_WHAT NEEDS TO BE DONE_: Each record that follows should be duplicated exactly, except for its pictures.

--- --- ---

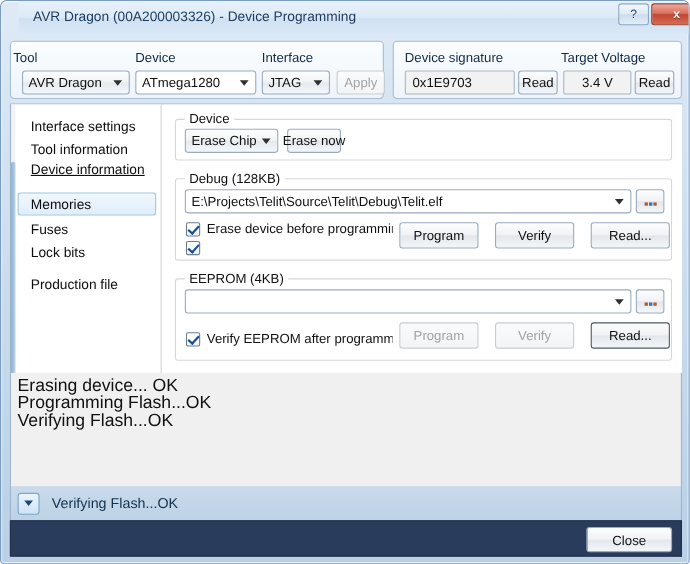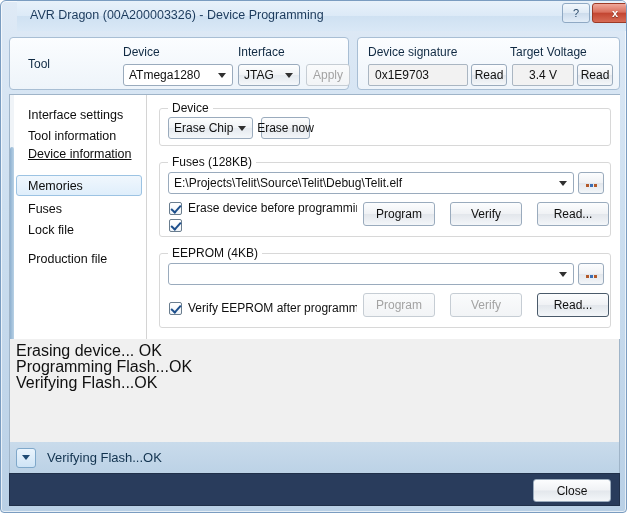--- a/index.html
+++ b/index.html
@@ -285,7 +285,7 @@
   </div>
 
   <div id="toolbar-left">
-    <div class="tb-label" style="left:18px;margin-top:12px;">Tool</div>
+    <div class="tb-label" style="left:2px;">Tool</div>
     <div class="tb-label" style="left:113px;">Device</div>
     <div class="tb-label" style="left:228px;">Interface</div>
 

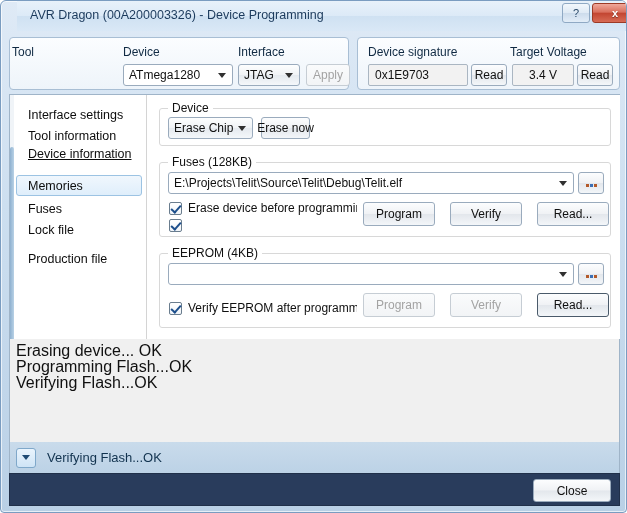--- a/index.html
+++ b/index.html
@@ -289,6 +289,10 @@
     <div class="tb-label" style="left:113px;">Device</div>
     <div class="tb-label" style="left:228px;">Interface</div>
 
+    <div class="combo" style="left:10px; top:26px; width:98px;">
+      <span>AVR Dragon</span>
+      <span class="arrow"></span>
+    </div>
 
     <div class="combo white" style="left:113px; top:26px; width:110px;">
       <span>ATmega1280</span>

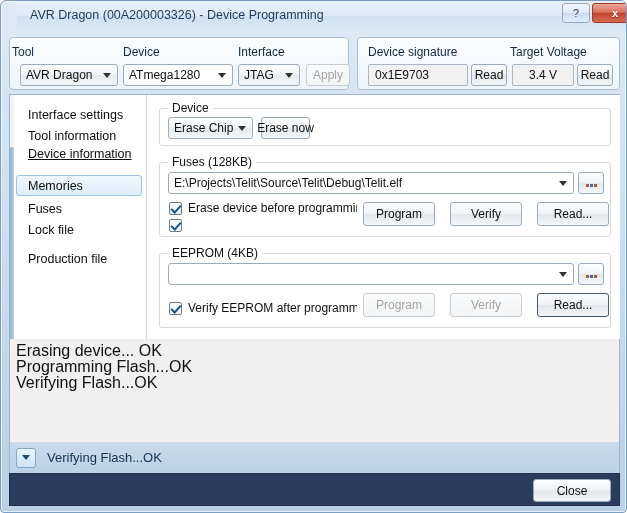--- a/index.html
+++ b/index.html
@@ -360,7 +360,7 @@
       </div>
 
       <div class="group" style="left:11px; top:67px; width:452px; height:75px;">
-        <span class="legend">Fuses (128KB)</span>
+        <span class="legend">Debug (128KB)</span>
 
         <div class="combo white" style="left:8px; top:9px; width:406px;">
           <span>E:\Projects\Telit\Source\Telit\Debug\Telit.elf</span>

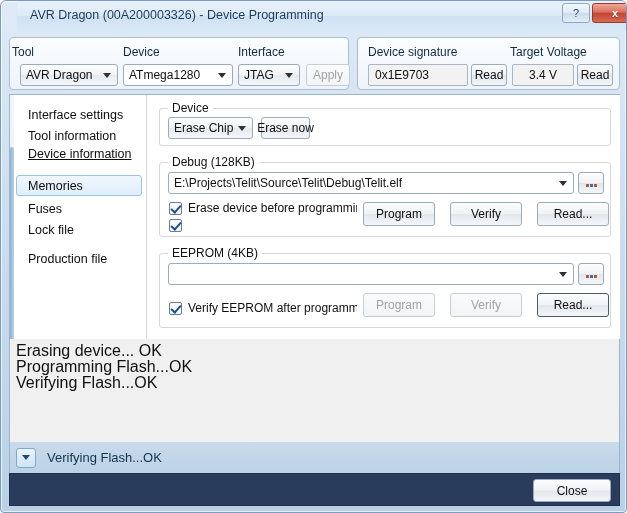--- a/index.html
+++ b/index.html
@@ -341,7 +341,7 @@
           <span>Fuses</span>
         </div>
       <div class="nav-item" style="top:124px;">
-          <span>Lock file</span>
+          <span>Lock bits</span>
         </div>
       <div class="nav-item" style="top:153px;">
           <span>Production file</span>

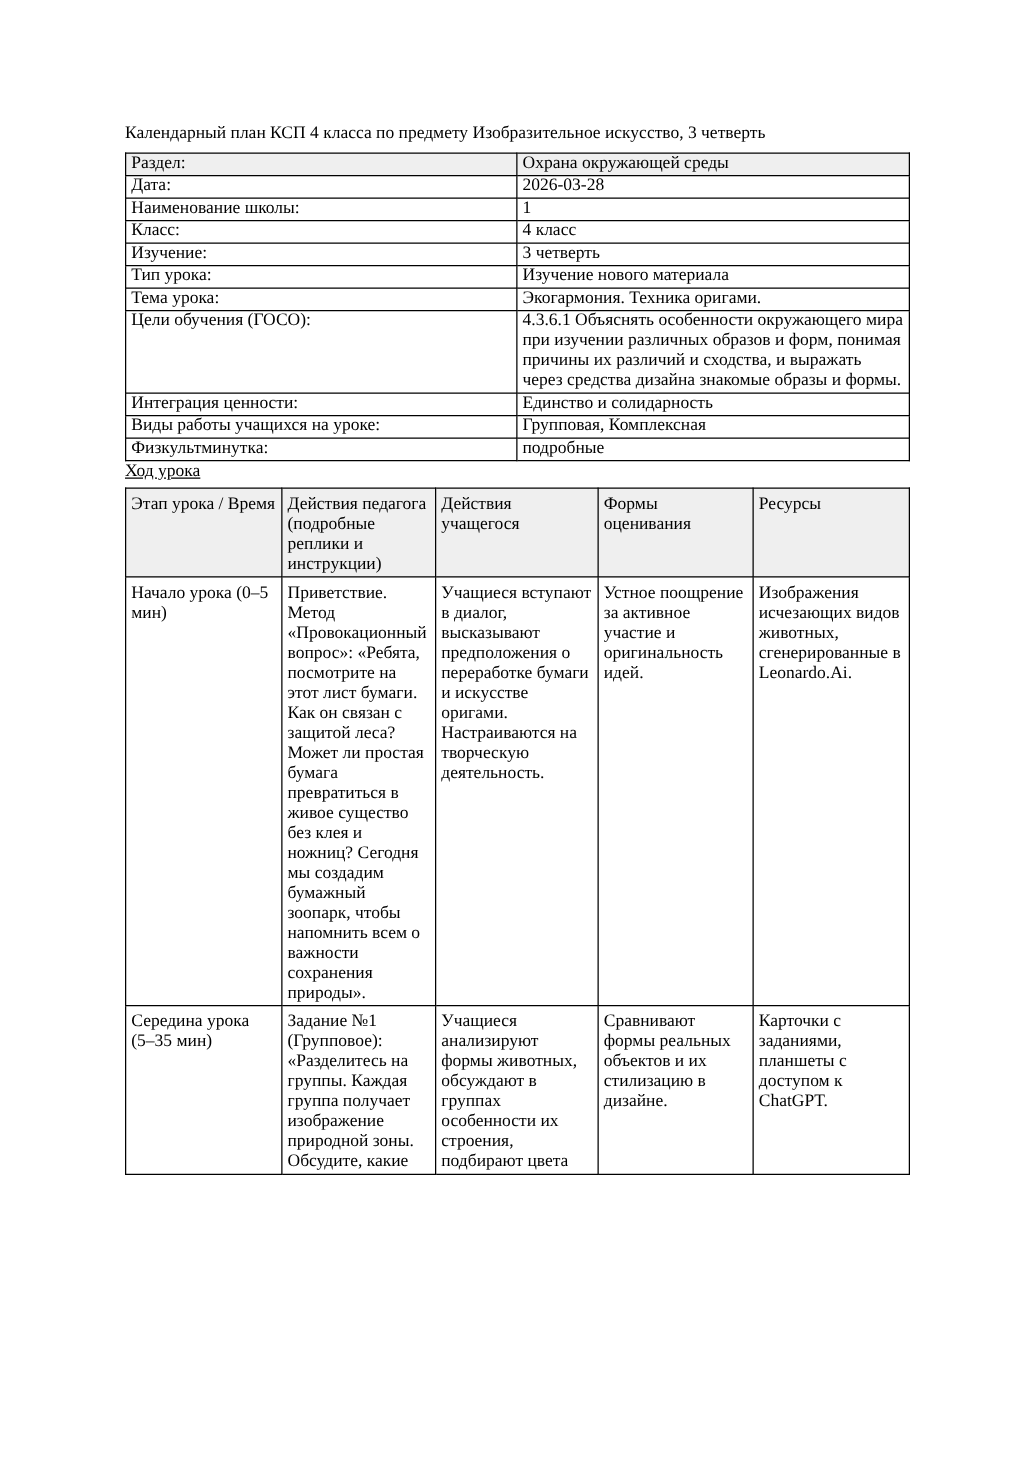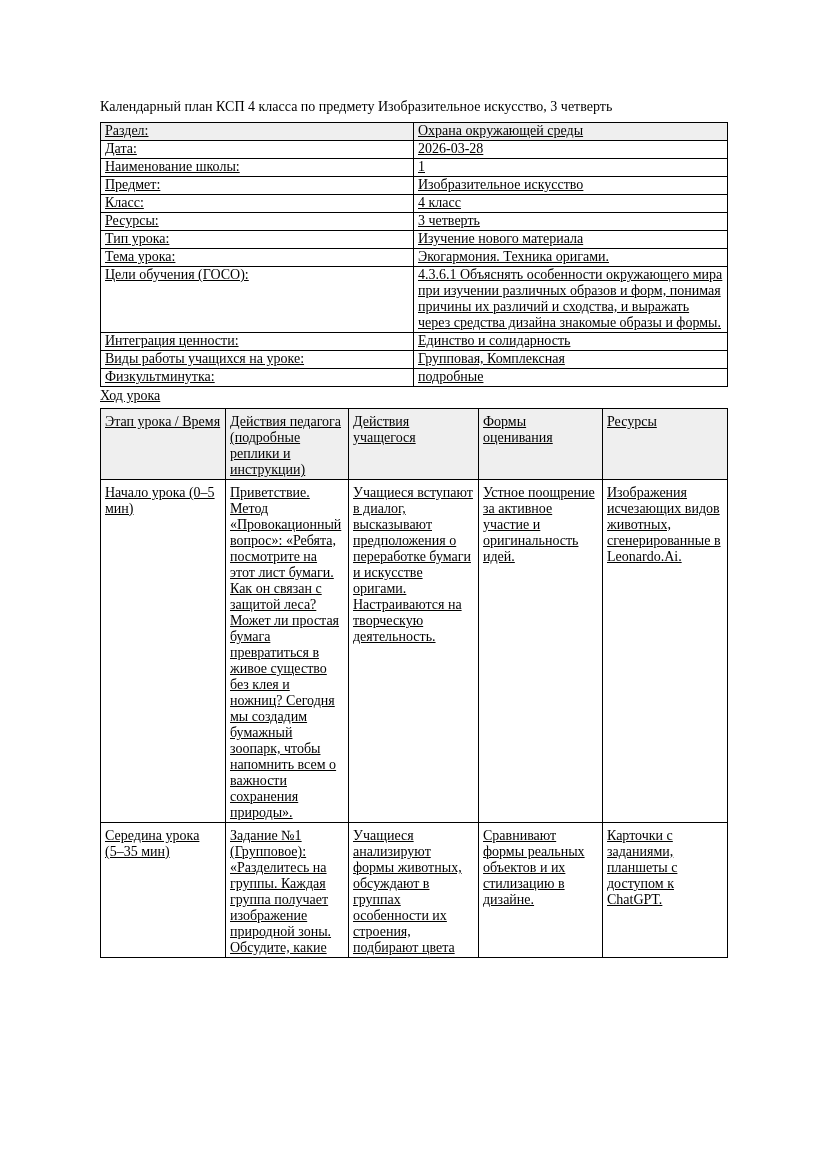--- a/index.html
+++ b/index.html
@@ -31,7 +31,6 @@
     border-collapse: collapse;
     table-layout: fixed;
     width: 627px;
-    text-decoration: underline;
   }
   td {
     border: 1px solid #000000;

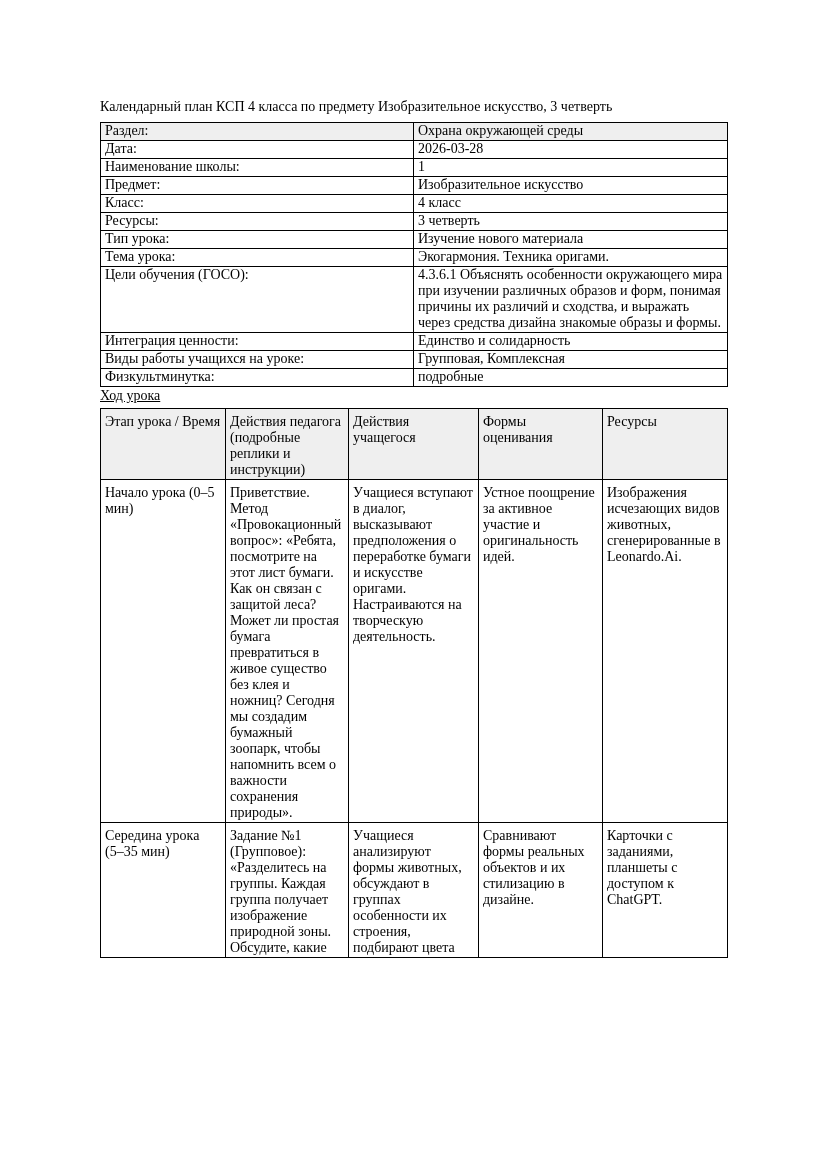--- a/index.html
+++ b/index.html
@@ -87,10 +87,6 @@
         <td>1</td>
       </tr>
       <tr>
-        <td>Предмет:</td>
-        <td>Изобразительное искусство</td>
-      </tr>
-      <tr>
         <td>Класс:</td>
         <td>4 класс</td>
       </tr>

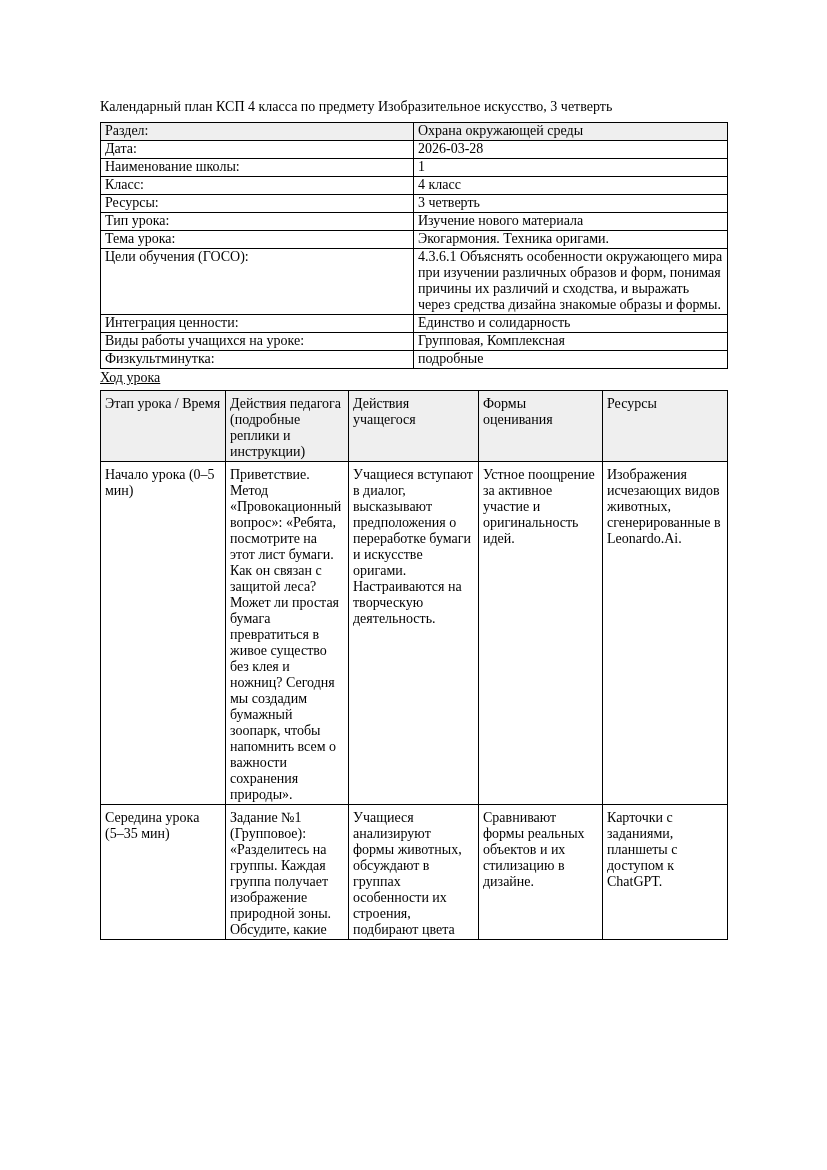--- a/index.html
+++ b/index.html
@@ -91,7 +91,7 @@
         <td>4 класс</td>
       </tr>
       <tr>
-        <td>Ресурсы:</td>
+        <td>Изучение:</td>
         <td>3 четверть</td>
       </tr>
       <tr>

--- --- ---

_TASK OUTPUT_:
--- a/index.html
+++ b/index.html
@@ -285,7 +285,7 @@
   </div>
 
   <div id="toolbar-left">
-    <div class="tb-label" style="left:18px;margin-top:12px;">Tool</div>
+    <div class="tb-label" style="left:2px;">Tool</div>
     <div class="tb-label" style="left:113px;">Device</div>
     <div class="tb-label" style="left:228px;">Interface</div>
 

--- a/index.html
+++ b/index.html
@@ -289,6 +289,10 @@
     <div class="tb-label" style="left:113px;">Device</div>
     <div class="tb-label" style="left:228px;">Interface</div>
 
+    <div class="combo" style="left:10px; top:26px; width:98px;">
+      <span>AVR Dragon</span>
+      <span class="arrow"></span>
+    </div>
 
     <div class="combo white" style="left:113px; top:26px; width:110px;">
       <span>ATmega1280</span>

--- a/index.html
+++ b/index.html
@@ -360,7 +360,7 @@
       </div>
 
       <div class="group" style="left:11px; top:67px; width:452px; height:75px;">
-        <span class="legend">Fuses (128KB)</span>
+        <span class="legend">Debug (128KB)</span>
 
         <div class="combo white" style="left:8px; top:9px; width:406px;">
           <span>E:\Projects\Telit\Source\Telit\Debug\Telit.elf</span>

--- a/index.html
+++ b/index.html
@@ -341,7 +341,7 @@
           <span>Fuses</span>
         </div>
       <div class="nav-item" style="top:124px;">
-          <span>Lock file</span>
+          <span>Lock bits</span>
         </div>
       <div class="nav-item" style="top:153px;">
           <span>Production file</span>

--- a/index.html
+++ b/index.html
@@ -31,7 +31,6 @@
     border-collapse: collapse;
     table-layout: fixed;
     width: 627px;
-    text-decoration: underline;
   }
   td {
     border: 1px solid #000000;

--- a/index.html
+++ b/index.html
@@ -87,10 +87,6 @@
         <td>1</td>
       </tr>
       <tr>
-        <td>Предмет:</td>
-        <td>Изобразительное искусство</td>
-      </tr>
-      <tr>
         <td>Класс:</td>
         <td>4 класс</td>
       </tr>

--- a/index.html
+++ b/index.html
@@ -91,7 +91,7 @@
         <td>4 класс</td>
       </tr>
       <tr>
-        <td>Ресурсы:</td>
+        <td>Изучение:</td>
         <td>3 четверть</td>
       </tr>
       <tr>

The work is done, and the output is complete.